## WHAT YOU HAVE TO DO:
Excluding images, repeat the data exactly as given.

## SUPPLIED RECORDS:
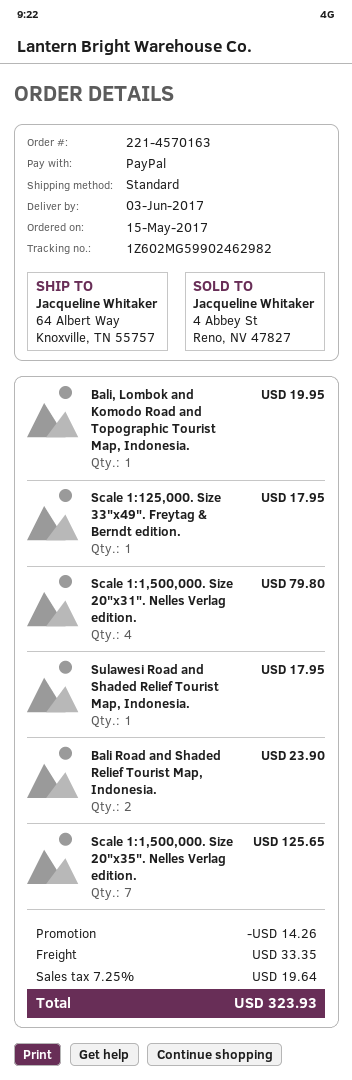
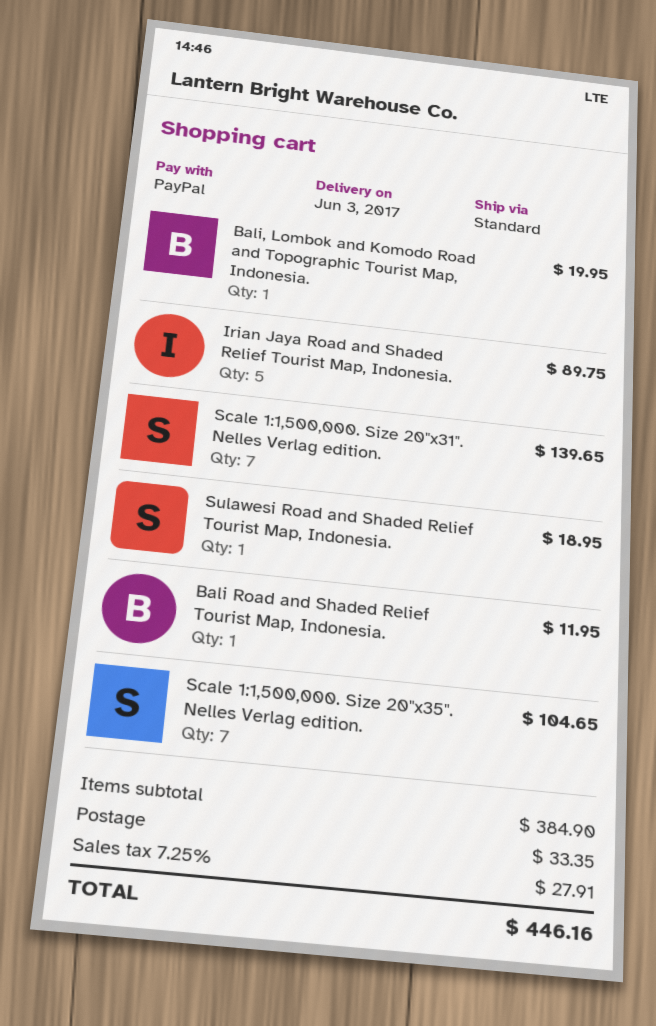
Scale 1:125,000. Size 33"x49". Freytag & Berndt edition.: 1 for 17.95 -> none
Scale 1:1,500,000. Size 20"x31". Nelles Verlag edition.: 4 for 79.80 -> 7 for 139.65
Sulawesi Road and Shaded Relief Tourist Map, Indonesia.: 1 for 17.95 -> 1 for 18.95
Bali Road and Shaded Relief Tourist Map, Indonesia.: 2 for 23.90 -> 1 for 11.95
Scale 1:1,500,000. Size 20"x35". Nelles Verlag edition.: 7 for 125.65 -> 7 for 104.65
Irian Jaya Road and Shaded Relief Tourist Map, Indonesia.: none -> 5 for 89.75
discount: 14.26 -> none
tax: 7.25% = 19.64 -> 7.25% = 27.91
total: 323.93 -> 446.16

## EXERCISE ANSWER:
Scale 1:125,000. Size 33"x49". Freytag & Berndt edition.: 1 for 17.95 -> none
Scale 1:1,500,000. Size 20"x31". Nelles Verlag edition.: 4 for 79.80 -> 7 for 139.65
Sulawesi Road and Shaded Relief Tourist Map, Indonesia.: 1 for 17.95 -> 1 for 18.95
Bali Road and Shaded Relief Tourist Map, Indonesia.: 2 for 23.90 -> 1 for 11.95
Scale 1:1,500,000. Size 20"x35". Nelles Verlag edition.: 7 for 125.65 -> 7 for 104.65
Irian Jaya Road and Shaded Relief Tourist Map, Indonesia.: none -> 5 for 89.75
discount: 14.26 -> none
tax: 7.25% = 19.64 -> 7.25% = 27.91
total: 323.93 -> 446.16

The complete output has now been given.